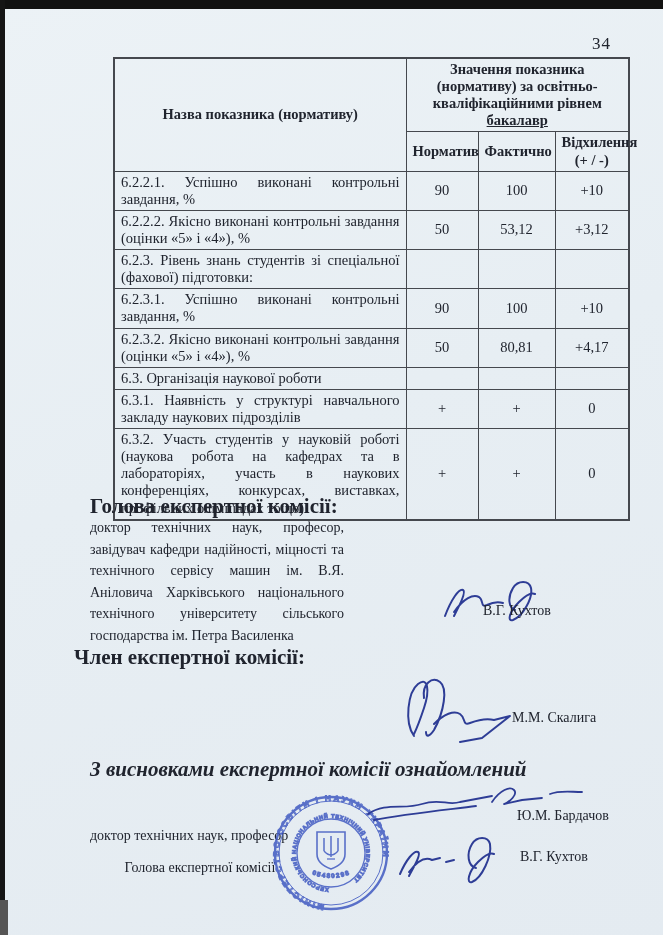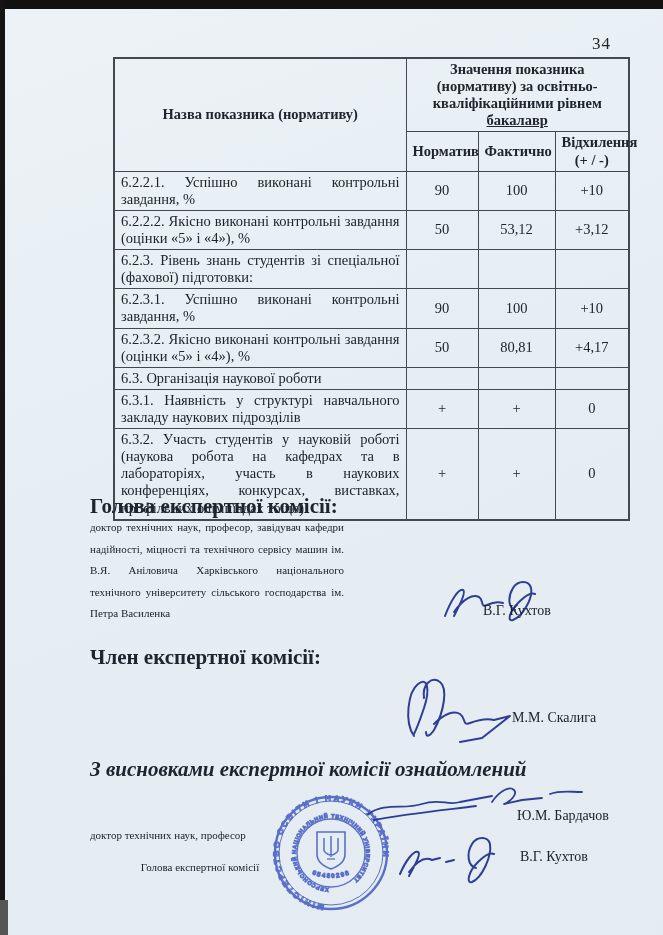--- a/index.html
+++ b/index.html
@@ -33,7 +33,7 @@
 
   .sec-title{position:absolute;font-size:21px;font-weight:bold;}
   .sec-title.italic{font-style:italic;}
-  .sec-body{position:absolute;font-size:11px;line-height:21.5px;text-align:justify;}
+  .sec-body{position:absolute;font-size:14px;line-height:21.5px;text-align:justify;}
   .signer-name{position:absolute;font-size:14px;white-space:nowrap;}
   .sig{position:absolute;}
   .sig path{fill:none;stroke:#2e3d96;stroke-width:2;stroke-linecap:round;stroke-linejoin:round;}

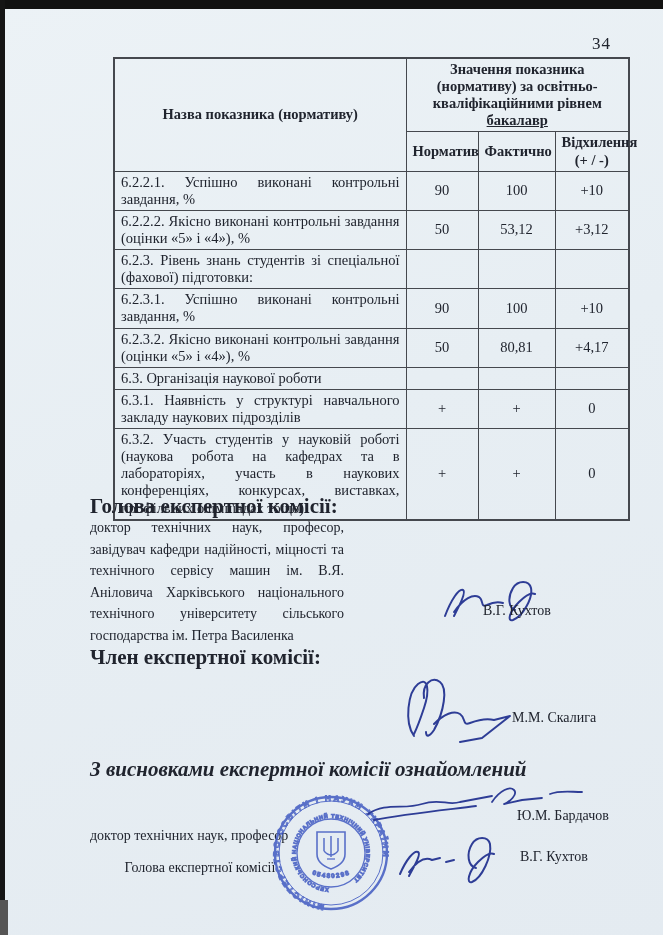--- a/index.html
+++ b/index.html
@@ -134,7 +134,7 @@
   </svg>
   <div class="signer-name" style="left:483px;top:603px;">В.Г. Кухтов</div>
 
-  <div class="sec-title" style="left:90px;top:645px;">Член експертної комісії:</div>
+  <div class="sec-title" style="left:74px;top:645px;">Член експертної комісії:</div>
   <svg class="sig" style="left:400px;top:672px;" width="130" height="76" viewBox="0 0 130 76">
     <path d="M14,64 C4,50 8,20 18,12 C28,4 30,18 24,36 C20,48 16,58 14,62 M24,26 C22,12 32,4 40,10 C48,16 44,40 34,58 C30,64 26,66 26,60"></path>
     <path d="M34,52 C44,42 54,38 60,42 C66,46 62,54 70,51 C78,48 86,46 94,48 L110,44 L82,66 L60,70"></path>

===============

:: DIRECTIONS FOR THIS TASK ::
Copy every line of the material in which the word "height" occurs.

:: SOLUTION FOR THIS PROBLEM ::
-  .sec-body{position:absolute;font-size:11px;line-height:21.5px;text-align:justify;}
+  .sec-body{position:absolute;font-size:14px;line-height:21.5px;text-align:justify;}
   <svg class="sig" style="left:400px;top:672px;" width="130" height="76" viewBox="0 0 130 76">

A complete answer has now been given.